W stolicy Rumunii obradują przywódcy państw Bukaresztańskiej Dziewiątki, czyli krajów położonych na wschodniej flance NATO. Celem spotkania jest przygotowanie stanowiska przed czerwcowym szczytem NATO w Madrycie.
Rozpoczynając obrady, prezydent Andrzej Duda mówił o prowadzonej przez Rosję imperialnej ekspansji i próbach poszerzania strefy wpływu. Podkreślał przy tym, że Ukraina jest zdolna obronić się i odepchnąć rosyjski atak. - Aby uniknąć błędów przyszłości musimy poważnie zastanowić się, jak do tego mogło dojść - mówił Duda.
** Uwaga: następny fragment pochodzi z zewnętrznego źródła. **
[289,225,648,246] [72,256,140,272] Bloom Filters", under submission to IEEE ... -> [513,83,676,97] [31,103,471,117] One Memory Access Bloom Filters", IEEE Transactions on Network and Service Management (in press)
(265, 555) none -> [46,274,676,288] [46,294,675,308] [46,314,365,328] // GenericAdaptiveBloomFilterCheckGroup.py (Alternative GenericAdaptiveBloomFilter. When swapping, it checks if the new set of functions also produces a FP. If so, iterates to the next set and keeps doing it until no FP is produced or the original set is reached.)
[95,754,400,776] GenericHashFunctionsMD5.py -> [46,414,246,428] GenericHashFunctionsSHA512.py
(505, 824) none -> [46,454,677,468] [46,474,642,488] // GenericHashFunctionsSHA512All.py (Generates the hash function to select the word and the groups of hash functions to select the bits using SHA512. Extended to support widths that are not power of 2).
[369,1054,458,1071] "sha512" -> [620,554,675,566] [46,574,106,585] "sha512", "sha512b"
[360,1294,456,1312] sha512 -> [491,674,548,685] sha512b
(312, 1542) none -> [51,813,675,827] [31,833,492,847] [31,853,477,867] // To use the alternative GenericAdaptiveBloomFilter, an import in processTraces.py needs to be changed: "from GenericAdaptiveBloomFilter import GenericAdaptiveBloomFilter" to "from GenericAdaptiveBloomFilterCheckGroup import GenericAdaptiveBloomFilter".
- Dzisiaj najważniejsze jest to, aby wspierać Ukrainę i wzmacniać jej odstraszanie i obronę, a jednocześnie opracować spójną strategię, aby powstrzymać imperializm Putina - oświadczył prezydent. Jak mówił, strategia ta powinna być oparta na synergii działań między NATO i UE; wskazywał też na potrzebę wykorzystania potencjału Bukaresztańskiej Dziewiątki.
00:51 11784955_1.mp3 Prezydent Andrzej Duda na szczycie Bukaresztańskiej Dziewiątki. Relacja Karola Darmorosa (IAR)
Nowa rzeczywistość
Gospodarz szczytu, prezydent Rumunii Klaus Iohannis zwracał uwagę, że od 24 lutego nasz region mierzy się z zupełnie nową rzeczywistością w dziedzinie bezpieczeństwa. Zwrócił uwagę, że choć Rumunia – spośród państw NATO – ma najdłuższą granicę z Ukrainą, to wszyscy mają poczucie zagrożenia euroatlantyckiego bezpieczeństwa, wywołanego przez – jak mówił – nielegalną i niemoralną agresję rosyjską na Ukrainę.
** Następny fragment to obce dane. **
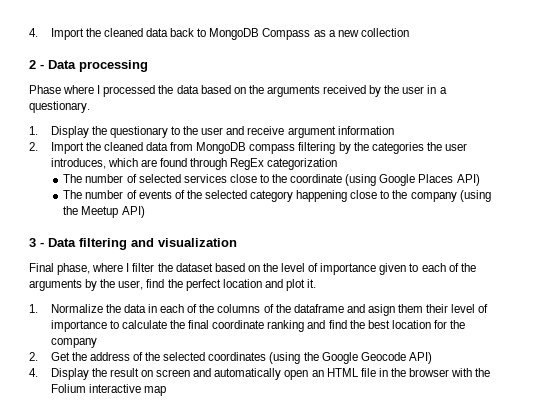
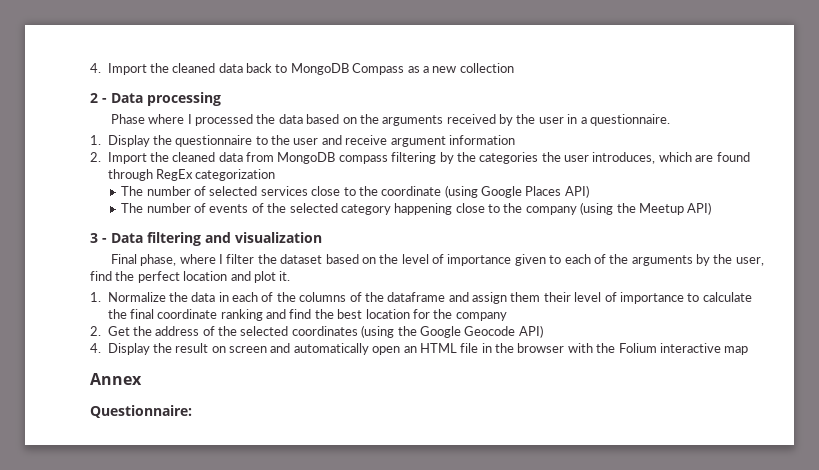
[29,101,90,113] questionary. -> [589,114,670,126] questionnaire.
[109,126,168,138] questionary -> [175,135,253,147] questionnaire
[367,304,395,316] asign -> [472,292,508,304] assign
(166, 391) none -> [90,373,142,385] [90,405,192,418] // Annex // Questionnaire:

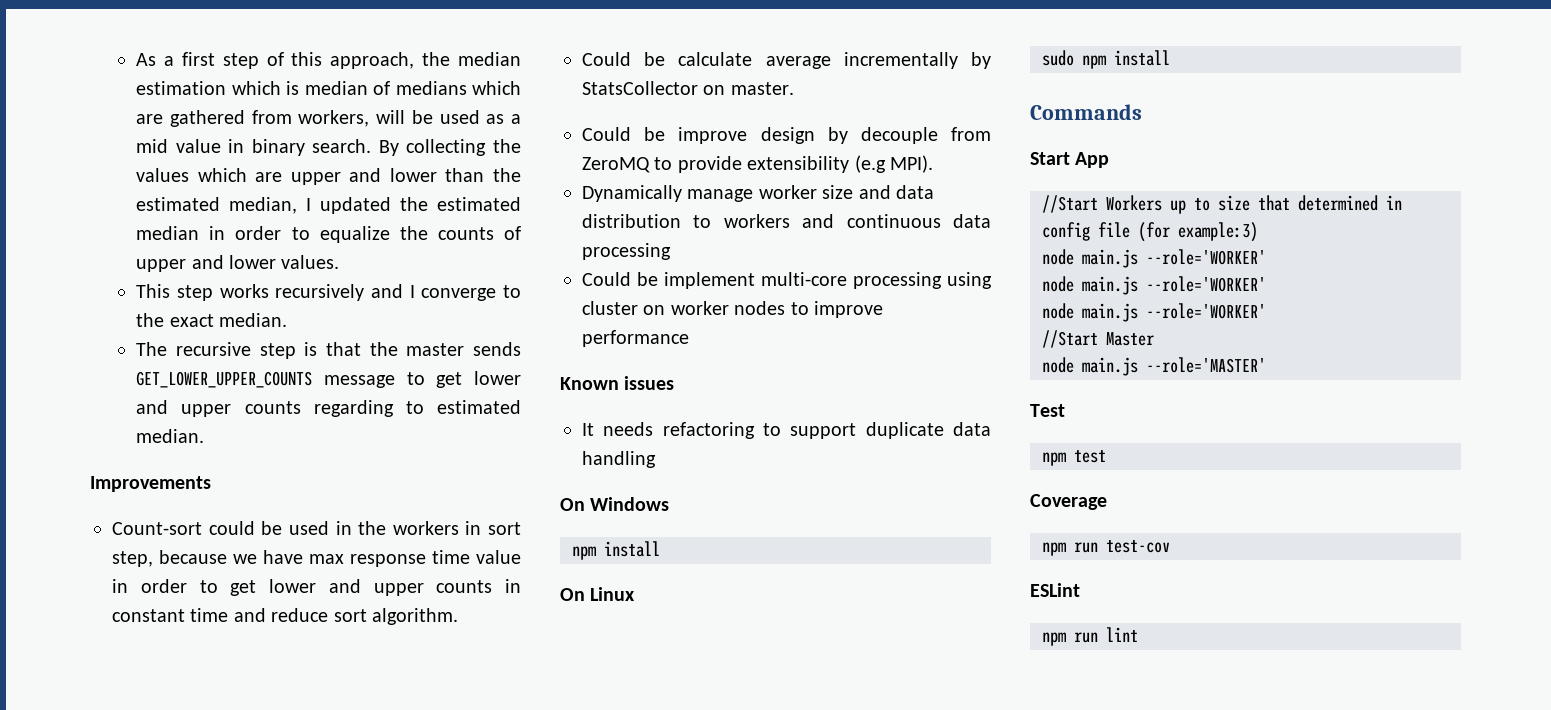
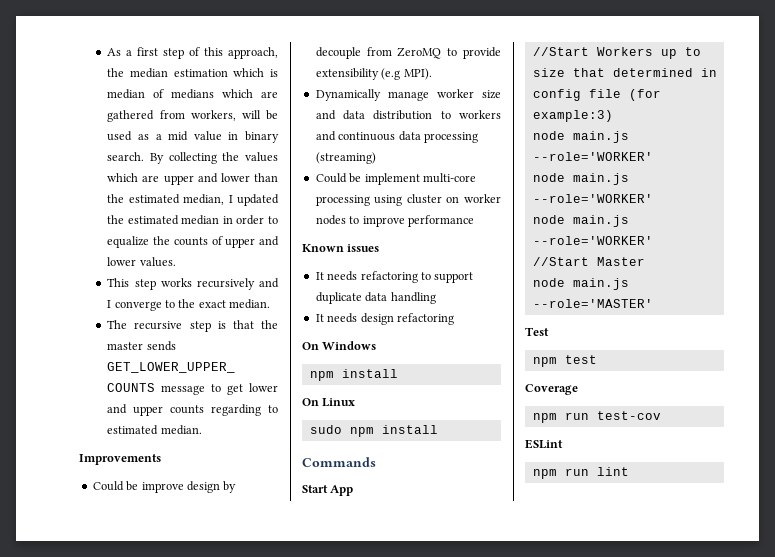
[112,521,521,535] [112,550,521,567] [112,579,521,596] [112,608,458,625] [582,52,991,69] [582,81,794,95] // Count-sort could be used in the workers in sort step, because we have max response time value in order to get lower and upper counts in constant time and reduce sort algorithm. // Could be calculate average incrementally by StatsCollector on master. -> (161, 459) none
(671, 251) none -> [315,152,376,164] (streaming)
(656, 459) none -> [315,313,454,325] // It needs design refactoring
Stolica Rumunii to ostatni przystanek na europejskiej trasie prezydenta Andrzeja Dudy, który wczoraj w Rzymie rozmawiał z prezydentem Włoch Sergio Mattarellą, a we wtorek w Bradze z prezydentem Portugalii Marcelo Rebelo de Sousą. Te spotkania były poświęcone budowaniu poparcia dla przyznania Ukrainie statusu kandydata do Unii Europejskiej. Polska chce, by taka decyzja zapadła już na czerwcowym szczycie Rady Europejskiej.